An Atypical Case of POEMS Syndrome Associated with Autonomic Dysfunction
Mariana B. Hämmerle1, Karina L. Pires1, *, Márcia B. Hammerle1, Pedro de Mello Vianna P. Galvão1, Lavinia L. Bergier1, Vitor V.1, Monique de França Silva1, Marcelo R. Caetano1, Felix Perez1, Kevin A. Reyes1, Camila B. Almenara1, Larissa Cristine de Souza Lopes1, Daiane V. Botelho1
Identifiers and Pagination:Year: 2019
First Page: 92
Last Page: 95
Publisher Id: TONEUJ-13-92
Article History:Received Date: 25/05/2019
Revision Received Date: 17/06/2019
Acceptance Date: 11/07/2019
Electronic publication date: 31/08/2019
Collection year: 2019
open-access license: This is an open access article distributed under the terms of the Creative Commons Attribution 4.0 International Public License (CC-BY 4.0), a copy of which is available at: https://creativecommons.org/licenses/by/4.0/legalcode. This license permits unrestricted use, distribution, and reproduction in any medium, provided the original author and source are credited.
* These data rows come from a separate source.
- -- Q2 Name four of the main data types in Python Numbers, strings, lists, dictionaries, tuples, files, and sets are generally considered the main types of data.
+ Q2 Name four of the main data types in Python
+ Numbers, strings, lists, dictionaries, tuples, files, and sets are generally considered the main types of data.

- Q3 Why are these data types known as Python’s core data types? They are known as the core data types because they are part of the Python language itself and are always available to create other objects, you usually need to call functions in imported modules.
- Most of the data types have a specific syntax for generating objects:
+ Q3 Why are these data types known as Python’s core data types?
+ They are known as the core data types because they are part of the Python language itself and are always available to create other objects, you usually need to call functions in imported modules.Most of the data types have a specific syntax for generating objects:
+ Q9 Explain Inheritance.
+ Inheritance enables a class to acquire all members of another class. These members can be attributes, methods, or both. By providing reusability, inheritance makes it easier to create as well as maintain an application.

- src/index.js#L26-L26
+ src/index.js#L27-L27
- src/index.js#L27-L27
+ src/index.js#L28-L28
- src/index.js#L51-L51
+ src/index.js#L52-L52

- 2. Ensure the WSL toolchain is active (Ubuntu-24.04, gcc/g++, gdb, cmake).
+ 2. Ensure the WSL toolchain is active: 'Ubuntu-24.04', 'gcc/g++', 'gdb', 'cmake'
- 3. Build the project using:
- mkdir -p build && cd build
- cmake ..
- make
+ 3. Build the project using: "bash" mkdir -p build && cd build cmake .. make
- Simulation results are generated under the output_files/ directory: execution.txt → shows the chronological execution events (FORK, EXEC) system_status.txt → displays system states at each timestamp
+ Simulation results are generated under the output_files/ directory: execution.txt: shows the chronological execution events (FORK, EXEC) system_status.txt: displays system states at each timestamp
A 52 year old patient showed, for two years, symptoms compatible with sensorimotor polyneuropathy preventing him from walking. An electroneuromyography found a demyelinating pattern suggesting Chronic Inflammatory Demyelinating Polyneuropathy (CIDP). The patient did not respond to corticosteroid therapy and later suffered sexual Dysfunction, Swelling, Lymphadenopathy, Hypotension, astrointestinal dysmotility, urinary retention and neuropathic pain. Analysis of the Cerebrospinal Fluid (CSF) revealed elevated protein levels and Computed Tomography (CT) scan found sclerotic bone lesions. High Vascular Endothelial Growth Factor (VEGF) levels and the results of Lambda light-Chain monoclonal gammopathy in urine protein Electrophoresis Suggested a Diagnosis of POEMS syndrome. The most striking feature, in this case, was the patient’s heightened and atypical polyneuropathy without axonal injury even after an extended period of time, and significant and atypical dysautonomia.